Ross Macdonald: La piscina de los ahogados (5). Un joven malo.

 


   Archer actúa por su cuenta. Sabe, tras algunas pesquisas, dónde está el muchacho al que se acusa de haber matado a la suegra de su clienta y lo prende y decide viajar de un estado a otro para entregárselo a la policía. Le paga a un joven Dostoievski demasiado aficionado al juego para que conduzca el coche y se sienta detrás, con el revólver descansando en una pierna. El muchacho apresado se duerme, con la cabeza apoyada en el cristal, pese a la proximidad a la cárcel: "Me incliné hacia adelante. Reavis se había deslizado en el asiento, con los brazos y hombros extendidos sobre él, y las piernas bajo el tablero y presionando contra el suelo [del auto]. Su cuerpo estaba fláccido y parecía como muerto.

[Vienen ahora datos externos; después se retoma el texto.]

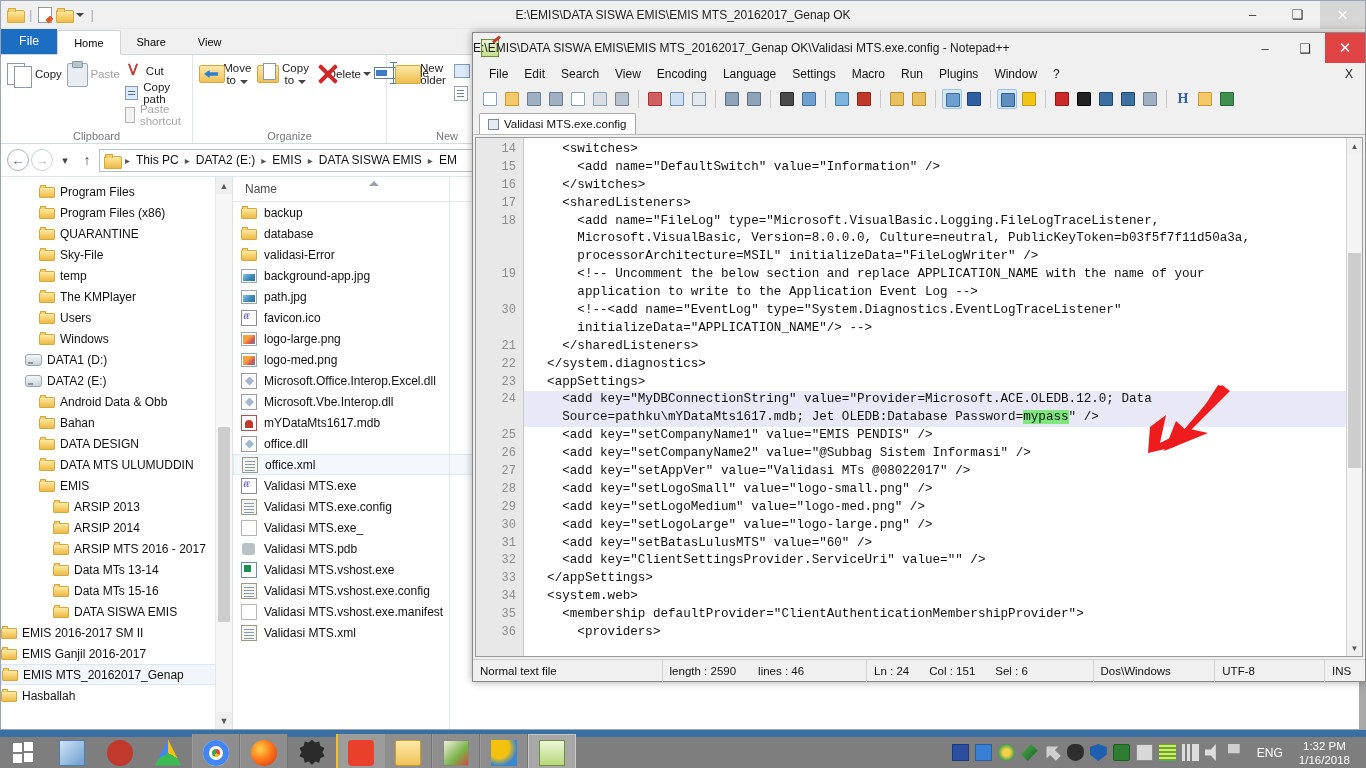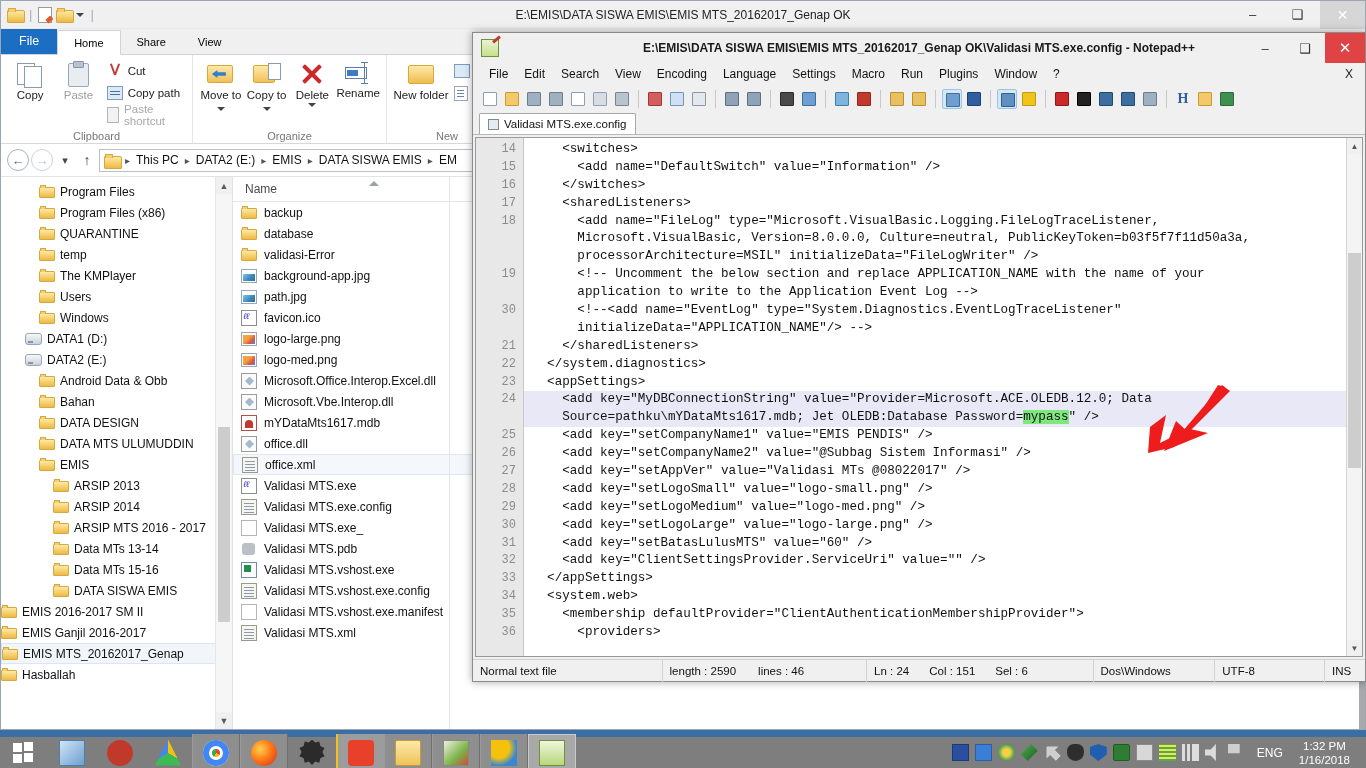--- a/index.html
+++ b/index.html
@@ -75,21 +75,21 @@
 
   
   .ribbon {
     height:89px;background:#fff;border-bottom:1px solid #d6d9dc;display:flex;position:relative;
     overflow:hidden;
   }
   .rb-group { display:flex;flex-direction:column;justify-content:space-between;
     border-right:1px solid #e3e6e9;padding:3px 6px 0 6px; height:89px;}
   .rb-group-label{ text-align:center;font-size:11px;color:#777;padding-bottom:2px;}
   .rb-group-items{ display:flex;align-items:flex-start;gap:2px;flex:1;}
-  .big-btn{ width:56px;display:flex;flex-direction:column;align-items:center;gap:2px;
+  .big-btn{ width:56px;display:flex;flex-direction:row;align-items:center;gap:2px;
     padding-top:3px;font-size:11.5px;color:#222;text-align:center;line-height:12px;}
   .big-btn.dis{ color:#a0a0a0; }
   .small-col{ display:flex;flex-direction:column;gap:2px;padding-top:3px;}
   .small-btn{ display:flex;align-items:center;gap:5px;font-size:11.5px;color:#222;height:20px;padding:0 3px;}
   .small-btn.dis{ color:#a8a8a8; }
 
   
   .i-copy{width:26px;height:26px;position:relative;}
   .i-copy::before{content:"";position:absolute;left:0;top:2px;width:16px;height:20px;background:#fff;border:1px solid #8a9bb0;}
   .i-copy::after{content:"";position:absolute;left:7px;top:5px;width:16px;height:20px;background:#fff;border:1px solid #8a9bb0;
@@ -217,21 +217,21 @@
   #npp{
     position:absolute;left:472px;top:32px;width:894px;height:650px;
     background:#f0f0f0;border:1px solid #8a8a8a;box-shadow:0 0 8px rgba(0,0,0,.35);
     display:flex;flex-direction:column;
   }
   .npp-title{ height:30px;display:flex;align-items:center;background:#f0f0f0;position:relative;}
   .npp-ico{ width:18px;height:18px;margin-left:8px;background:linear-gradient(180deg,#e9f3d6,#c6e08c);
      border:1px solid #6f8f3f;position:relative;}
   .npp-ico::after{content:"";position:absolute;right:-3px;top:-2px;width:9px;height:3px;background:#c0392b;
      transform:rotate(-40deg);}
-  .npp-titletext{ position:absolute;left:0;right:0;text-align:center;font-size:12px;color:#1a1a1a;font-weight:bold;}
+  .npp-titletext{ position:absolute;left:0;right:0;text-align:left;font-size:12px;color:#1a1a1a;}
   .npp-wbtns{ margin-left:auto;display:flex;height:30px;}
   .npp-wbtn{ width:40px;height:30px;display:flex;align-items:center;justify-content:center;font-size:13px;color:#333;}
   .npp-wbtn.close{ background:#e04343;color:#fff;font-size:15px;}
   .npp-menu{ height:22px;display:flex;align-items:center;padding-left:8px;gap:0;font-size:12px;color:#111;background:#f0f0f0;
      position:relative;}
   .npp-menu span.mi{ padding:0 8px;}
   .npp-menu .close-doc{ position:absolute;right:12px;color:#222;font-size:12px;}
   .npp-toolbar{ height:28px;background:#f0f0f0;display:flex;align-items:center;gap:2px;padding-left:7px;}
   .tb{ width:20px;height:20px;position:relative;display:inline-block;}
   .tb.on{ background:#d4e7f7;border:1px solid #9cc4e4;border-radius:2px;}
@@ -438,20 +438,27 @@
               <i class="b"></i>
               <i class="t"></i>
             </span>
             <span>QUARANTINE</span>
           </div>
           <div class="trow t-ind1">
             <span class="fi fi-folder">
               <i class="b"></i>
               <i class="t"></i>
             </span>
+            <span>Sky-File</span>
+          </div>
+          <div class="trow t-ind1">
+            <span class="fi fi-folder">
+              <i class="b"></i>
+              <i class="t"></i>
+            </span>
             <span>temp</span>
           </div>
           <div class="trow t-ind1">
             <span class="fi fi-folder">
               <i class="b"></i>
               <i class="t"></i>
             </span>
             <span>The KMPlayer</span>
           </div>
           <div class="trow t-ind1">

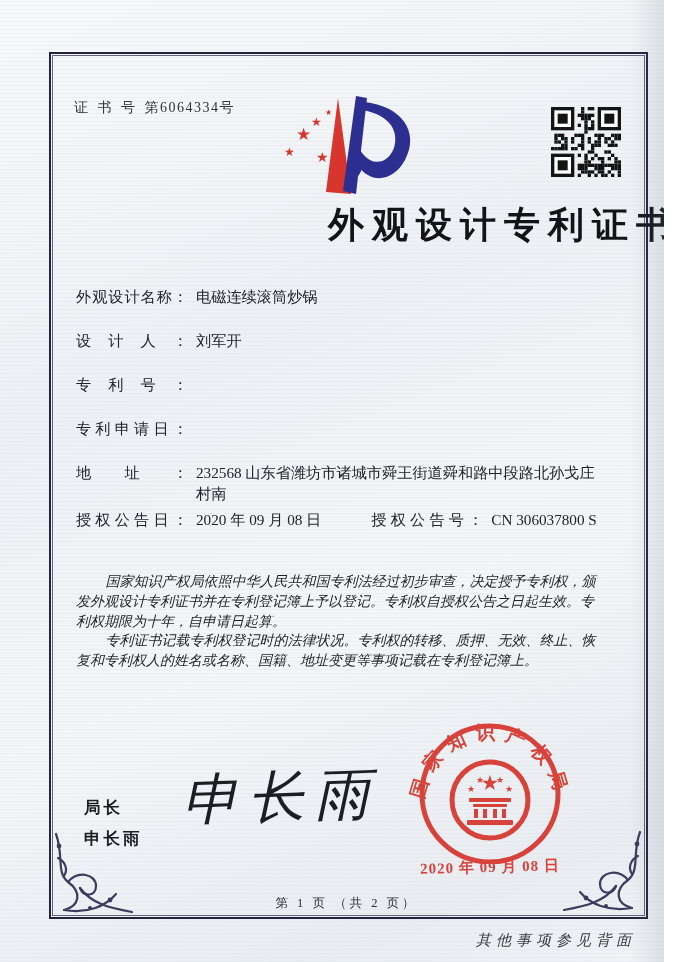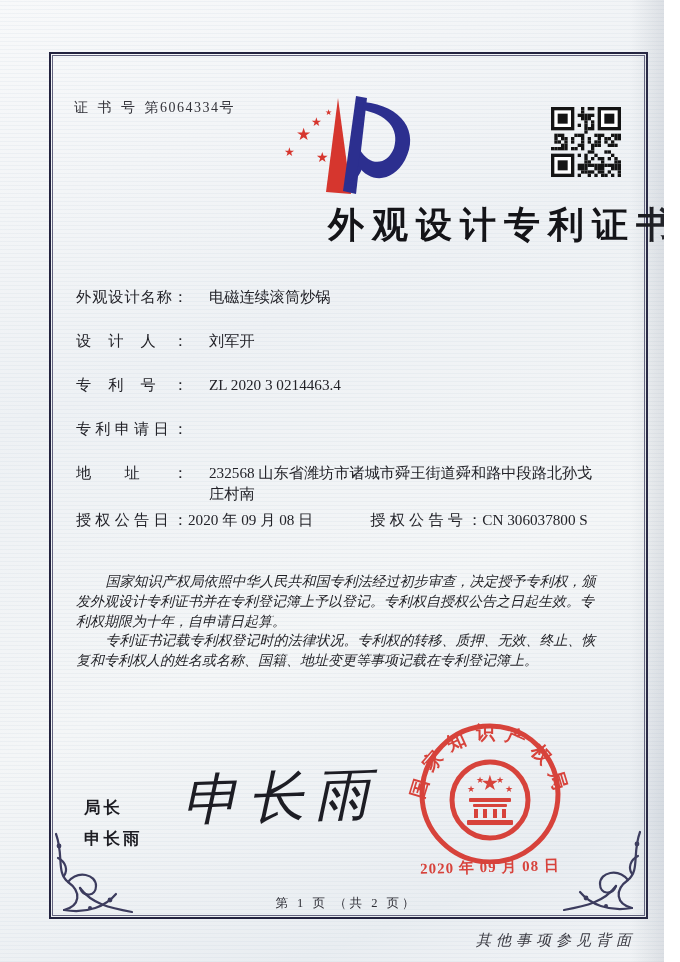--- a/index.html
+++ b/index.html
@@ -29,25 +29,25 @@
   }
   .frame::before{content:"";position:absolute;inset:1px;border:1px solid #63637e;}
   .cert-no{position:absolute;left:74px;top:99px;font-size:14px;letter-spacing:1.5px;word-spacing:3px;color:#33333a;}
   .logo{position:absolute;left:272px;top:90px;width:156px;height:116px;}
   .qr{position:absolute;left:551px;top:107px;width:70px;height:70px;}
   .title{
     position:absolute;left:0;top:201px;width:680px;text-align:right;
     font-size:36px;font-weight:700;letter-spacing:8px;color:#141418;
   }
   .fields{position:absolute;left:76px;top:286px;width:530px;font-size:15.2px;line-height:21px;color:#222228;}
-  .row{display:flex;margin-bottom:23px;gap:21px;}
+  .row{display:flex;margin-bottom:23px;}
   .row.addr{margin-bottom:5px;}
   .lbl{flex:0 0 112px;width:112px;text-align:justify;text-align-last:justify;white-space:nowrap;}
-  .val{flex:1;}
-  .grant{display:flex;gap:11px;}
+  .val{flex:1;margin-left:8px;}
+  .grant{display:flex;gap:4px;}
   .grant .pair{display:flex;}
   .grant .pair.second{margin-left:46px;}
   .paras{position:absolute;left:76px;top:572px;width:530px;font-size:14px;line-height:19.8px;
     font-style:italic;color:#1f1f24;}
   .paras p{margin:0;text-indent:2.1em;}
   .director{position:absolute;left:84px;top:792px;font-size:16.5px;font-weight:700;line-height:31px;letter-spacing:3px;color:#1c1c22;}
   .signature{
     position:absolute;left:182px;top:760px;width:210px;font-size:56px;font-style:italic;
     letter-spacing:10px;color:#1d1d24;transform:rotate(-2deg);white-space:nowrap;
   }
@@ -231,21 +231,20 @@
     <div class="row">
       <span class="lbl">外观设计名称：</span>
       <span class="val">电磁连续滚筒炒锅</span>
     </div>
     <div class="row">
       <span class="lbl">设计人：</span>
       <span class="val">刘军开</span>
     </div>
     <div class="row">
       <span class="lbl">专利号：</span>
-      <span class="val">ZL 2020 3 0214463.4</span>
     </div>
     <div class="row">
       <span class="lbl">专利申请日：</span>
     </div>
     <div class="row addr">
       <span class="lbl">地址：</span>
       <span class="val">232568 山东省潍坊市诸城市舜王街道舜和路中段路北孙戈庄村南</span>
     </div>
     <div class="row grant">
       <span class="pair">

Por un instante temí que lo estuviera, que toda su vida se hubiera escurrido por la herida ocasionada a su ego." La riqueza creativa, la calidad de las imágenes de la novela es incesante, siempre de altura, como si hubiera sido escrita en estado de gracia, ya que no hay una sola página en la que no encontremos algo para subrayar, para repetir en voz alta, para memorizar o citar más tarde.